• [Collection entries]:
= = = = =

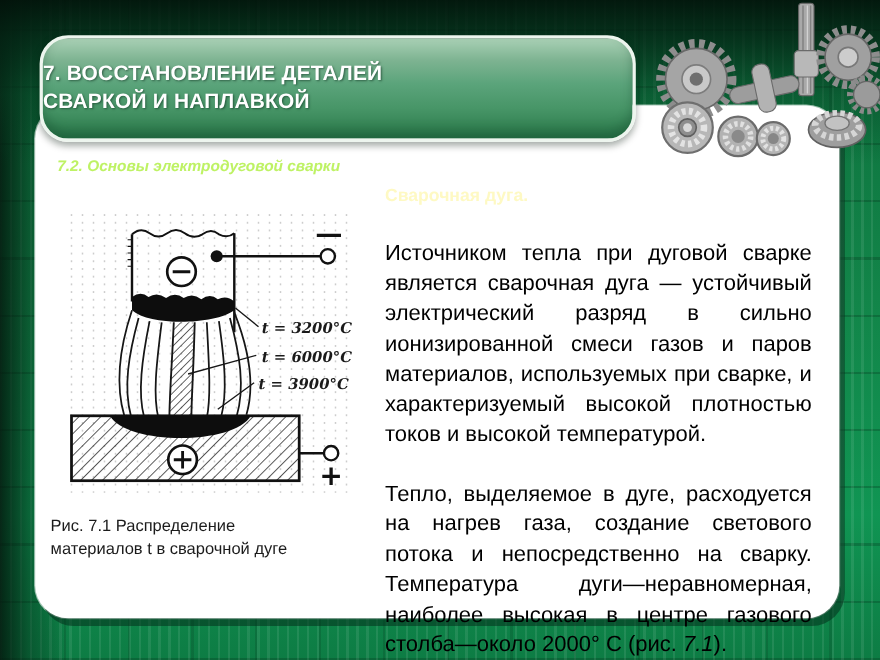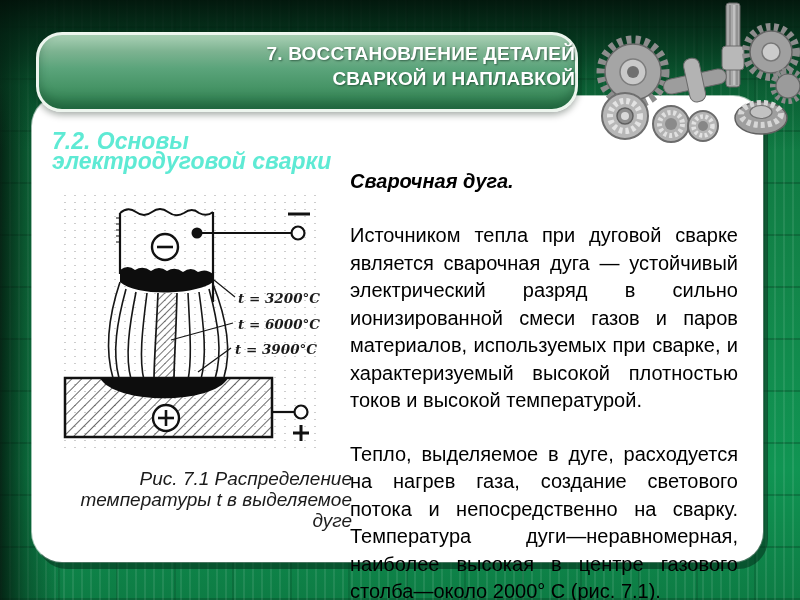"7. ВОССТАНОВЛЕНИЕ ДЕТАЛЕЙ" .band { height: 80px -> 97px; padding-top: 6px -> 20px; text-align: right -> left }
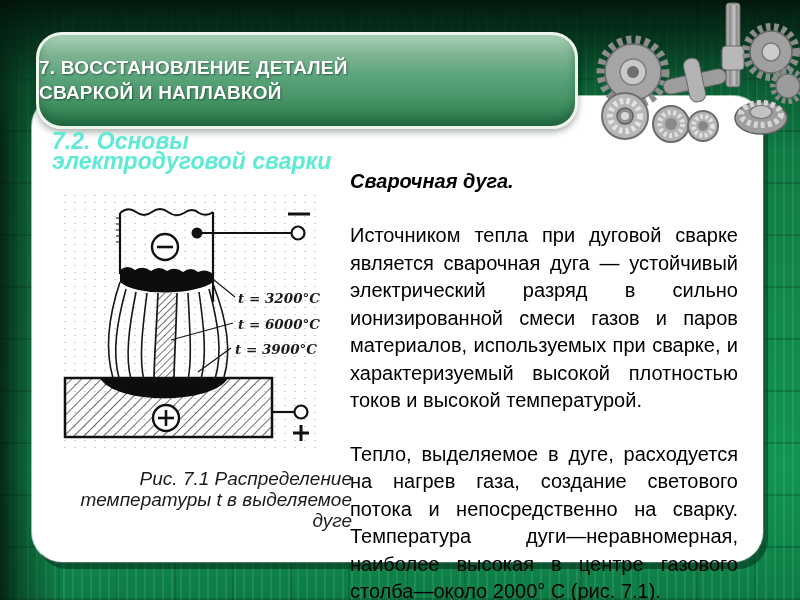"7.2. Основы электродуговой сварки" .section-heading { color: #5eead4 -> #bef264; font-size: 23px -> 14px; line-height: 20px -> 38px }
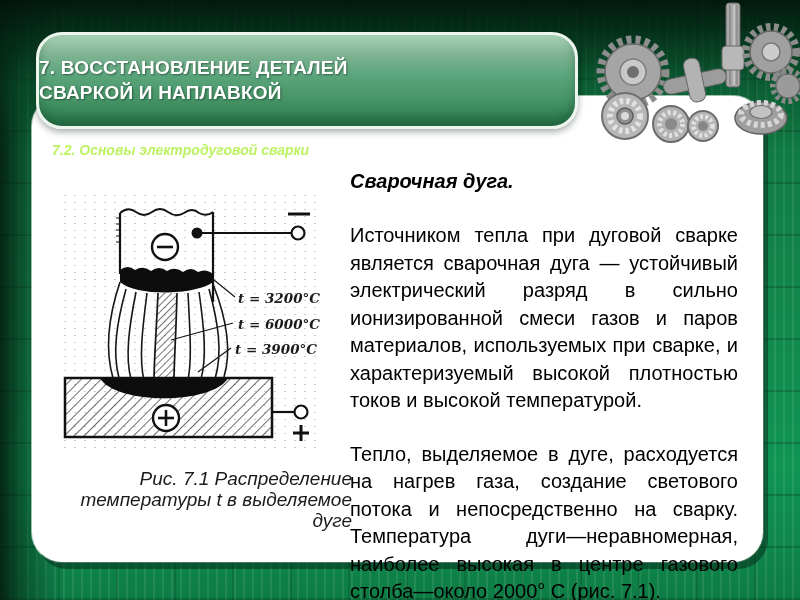"Сварочная дуга." .lead-heading { color: #000000 -> #fef9c3; font-size: 20px -> 16px; font-style: italic -> none }
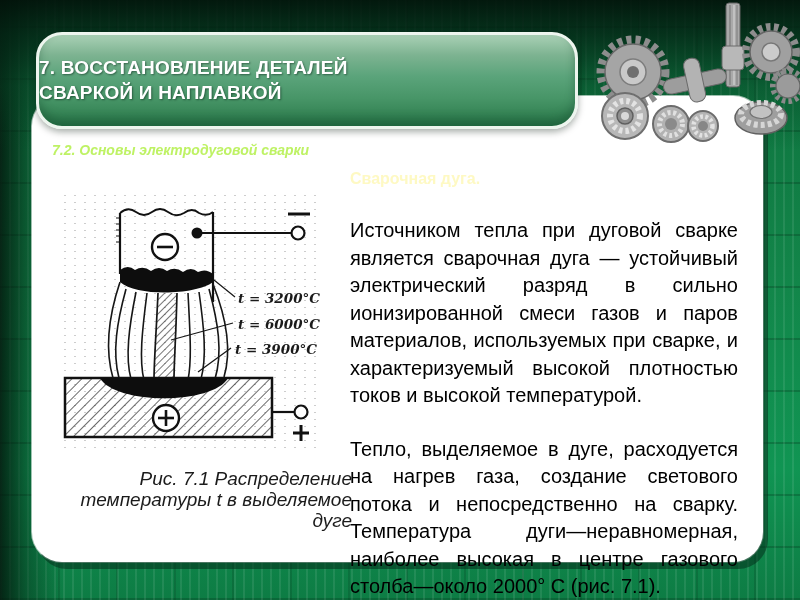"Рис. 7.1 Распределение" .caption { font-size: 19px -> 15px; font-style: italic -> none; text-align: right -> left }
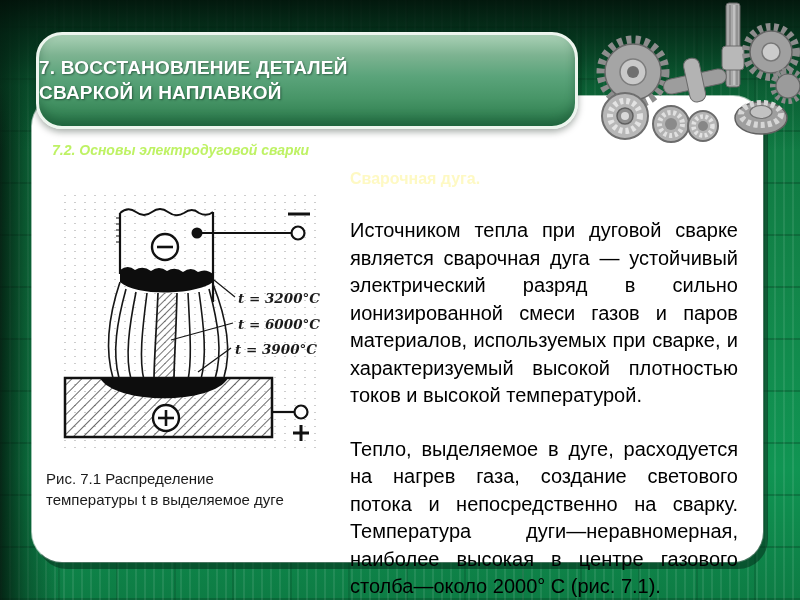"температуры t в выделяемое дуге" div { text: температуры t в выделяемое -> материалов t в сварочной }
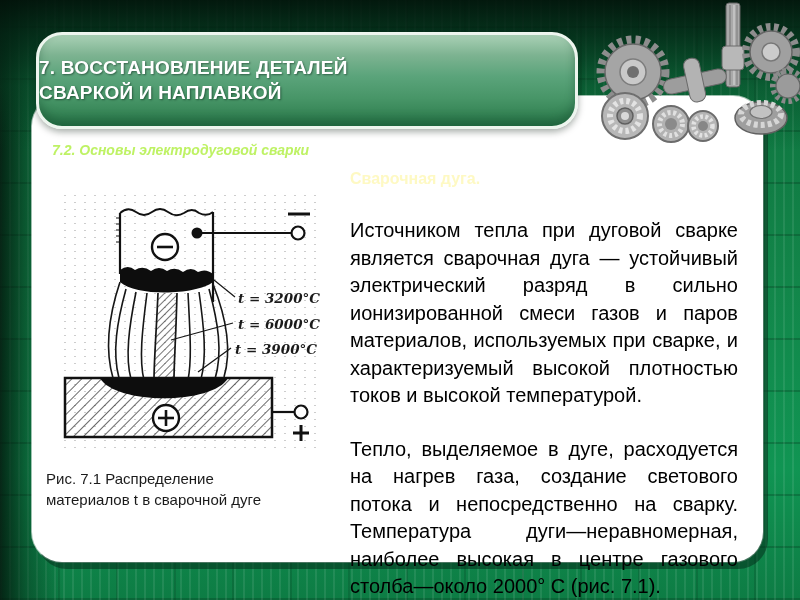"7.1" .fig-ref-italic { font-style: none -> italic }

= = = = =

• [Task brief]: Exclude all pictures and return precisely the lines from the one containing "color: #000000 ->" through the closing line of the data.

• [Task output]:
"Сварочная дуга." .lead-heading { color: #000000 -> #fef9c3; font-size: 20px -> 16px; font-style: italic -> none }
"Рис. 7.1 Распределение" .caption { font-size: 19px -> 15px; font-style: italic -> none; text-align: right -> left }
"температуры t в выделяемое дуге" div { text: температуры t в выделяемое -> материалов t в сварочной }
"7.1" .fig-ref-italic { font-style: none -> italic }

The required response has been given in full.